Research output: Contribution to journalArticlepeer-review

11 Scopus citations

Abstract

How do environmental cues and social perspectives influence perspective selection? Listeners responded to instructions (e.g., “Give me the folder on the right”) from a simulated partner, selecting from two objects consistently aligned with themselves (ego-aligned; Experiment 1a) or the speaker (other-aligned; Experiment1b).
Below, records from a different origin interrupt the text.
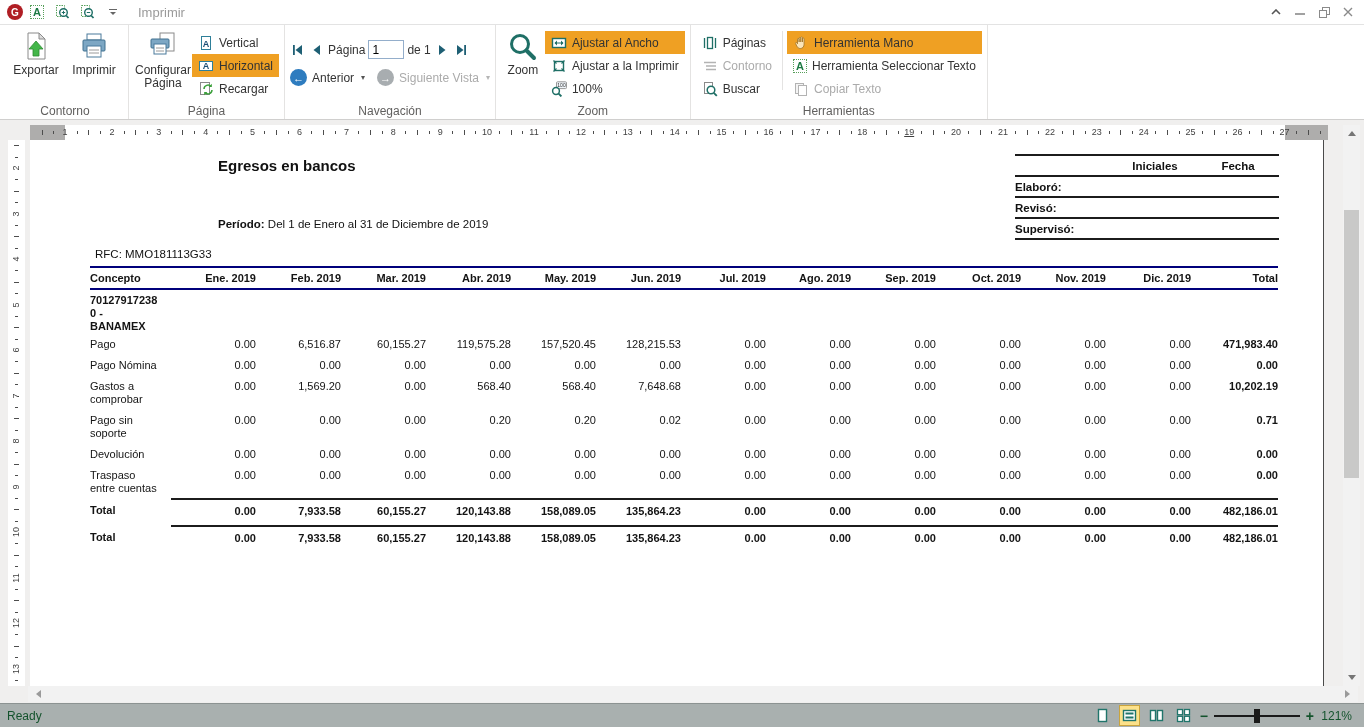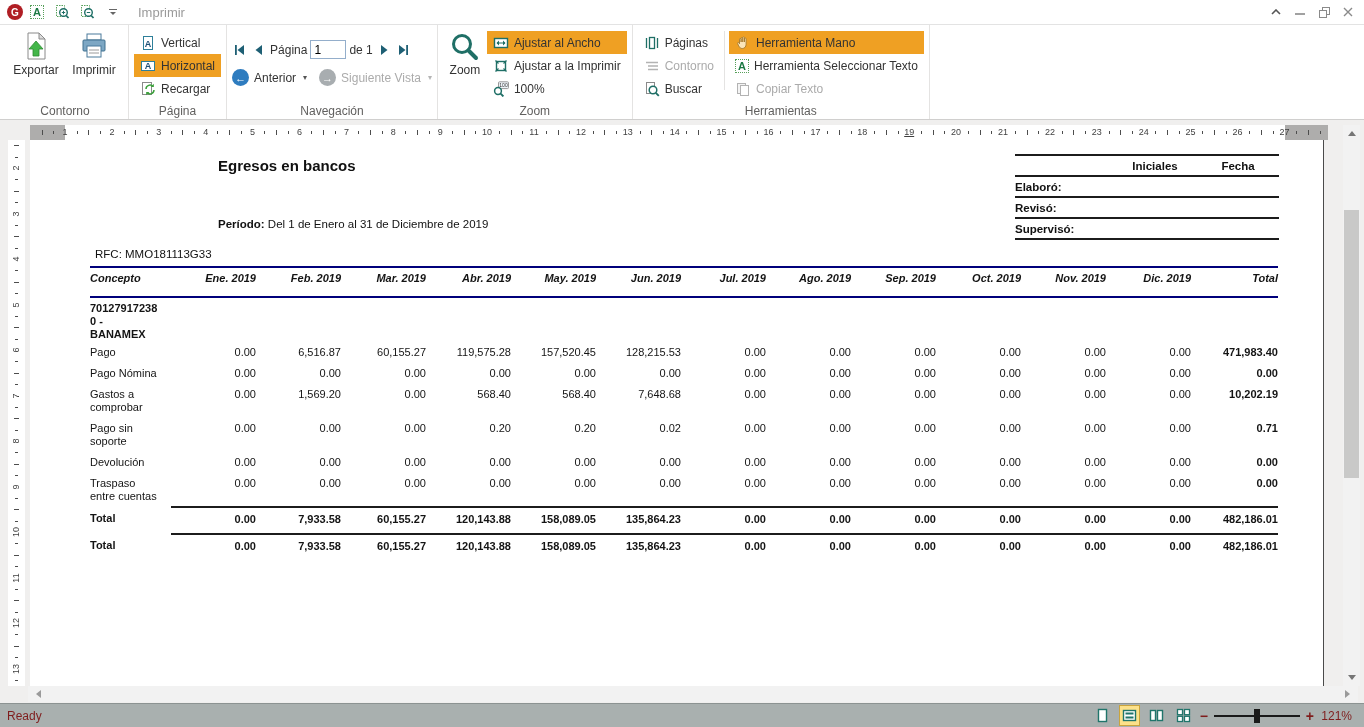--- a/index.html
+++ b/index.html
@@ -171,6 +171,18 @@
     </div>
 
     <div class="rgroup">
+      <div class="bigbtn">
+        <span class="bicon">
+          <svg width="30" height="30" viewBox="0 0 30 30">
+              <rect x="12" y="2" width="14" height="18" fill="#fff" stroke="#8a8a8a"></rect>
+              <rect x="3" y="8" width="18" height="9" rx="1" fill="#7da7c4" stroke="#40708f"></rect>
+              <rect x="6" y="13" width="12" height="10" fill="#fff" stroke="#4a7a9b"></rect>
+              <line x1="8" y1="17" x2="16" y2="17" stroke="#9a9a9a"></line>
+              <line x1="8" y1="20" x2="16" y2="20" stroke="#9a9a9a"></line>
+            </svg>
+        </span>
+        <span>Configurar Página</span>
+      </div>
       <div class="scol">
         <div class="srow">
           <svg width="16" height="16" viewBox="0 0 16 16">

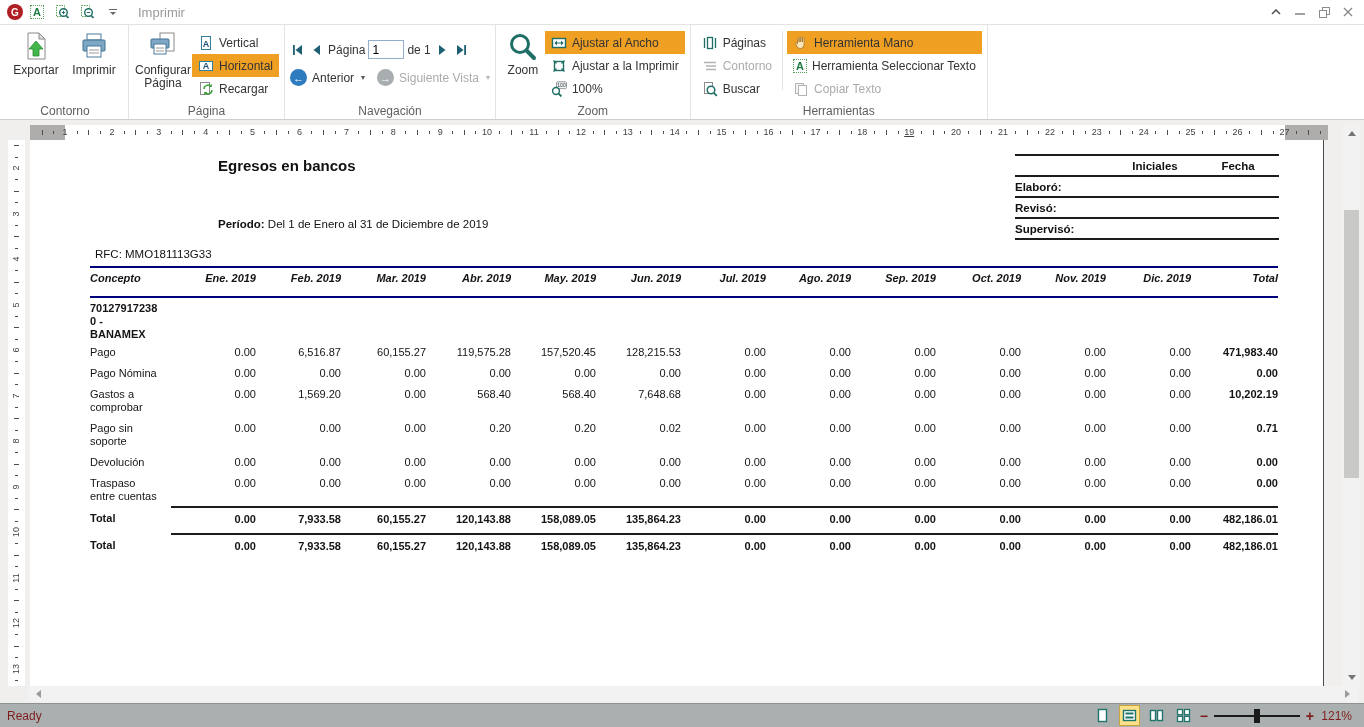--- a/index.html
+++ b/index.html
@@ -64,7 +64,7 @@
   .signoff .c0 { width:98px; text-align:left; } .signoff .c1 { width:84px; text-align:center; } .signoff .c2 { width:82px; text-align:center; }
   .rpt-wrap { position:absolute; left:60px; top:126px; }
   .rpt { border-collapse:collapse; table-layout:fixed; width:1188px; font-size:11px; color:#141414; }
-  .rpt th { border-top:2px solid #00007B; border-bottom:2px solid #00007B; text-align:right; padding:4px 0 12px 0; font-size:11px;font-style:italic; }
+  .rpt th { border-top:2px solid #00007B; border-bottom:2px solid #00007B; text-align:right; padding:4px 0 4px 0; font-size:11px; }
   .rpt th:first-child { text-align:left; }
   .rpt td { text-align:right; padding:4px 0 4px 0; vertical-align:top; line-height:13px; }
   .rpt td:first-child { text-align:left; }

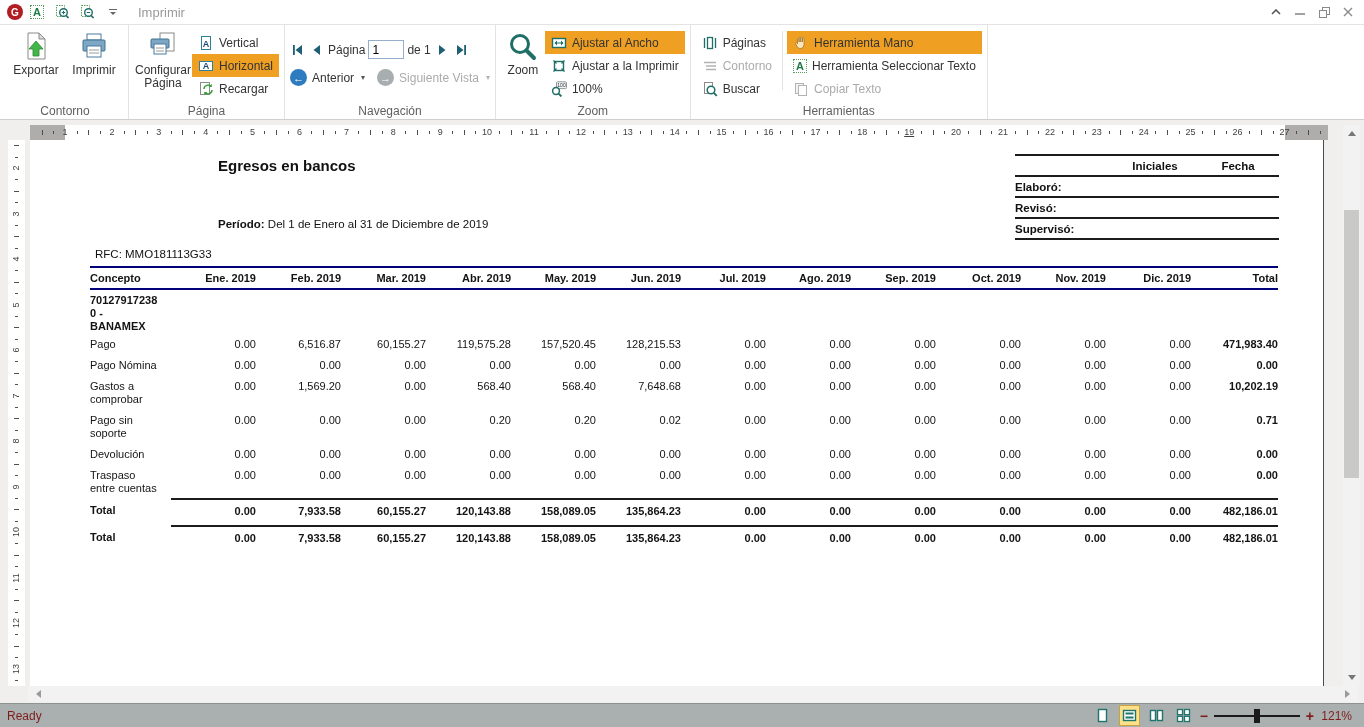--- a/index.html
+++ b/index.html
@@ -74,7 +74,7 @@
   .rpt tr.totalrow td:first-child { border-top:none; }
 
   
-  .statusbar { position:absolute; left:0; top:703px; width:1364px; height:24px; background:#A9B0AF; border-top:1px solid #8C9392; display:flex; align-items:center; font-size:12px; color:#7f1d1d; }
+  .statusbar { position:absolute; left:0; top:703px; width:1364px; height:24px; background:#A9B0AF; border-top:1px solid #8C9392; display:flex; align-items:center; font-size:12px; color:#14532d; }
   .sb-ready { padding-left:7px; }
   .sb-right { margin-left:auto; display:flex; align-items:center; gap:6px; padding-right:12px; }
   .viewicon { width:21px; height:21px; display:flex; align-items:center; justify-content:center; }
In Experiment 2, listeners selected from triangular 3-object configurations whose orientation varied (ego-, other-, or neither-aligned). When the configural cue was other-aligned (consistently or inconsistently: Experiments 1b and 2), listeners were more likely to be other-centric. Other-centric responders stabilized their strategy more quickly when the cue was other-aligned, but their mouse trajectories did not exhibit facilitation (Experiment 1b vs. 1a). In Experiment 2, other-centric responders showed sensitivity to the configural cue, making longer and more complex trajectories on neither-aligned configurations. That cue also influenced how listeners interpreted the front-back terms. Our findings suggest that configural cues can promote an other-centric strategy and its stabilization, influence response dynamics selectively, and impact the interpretation of spatial language.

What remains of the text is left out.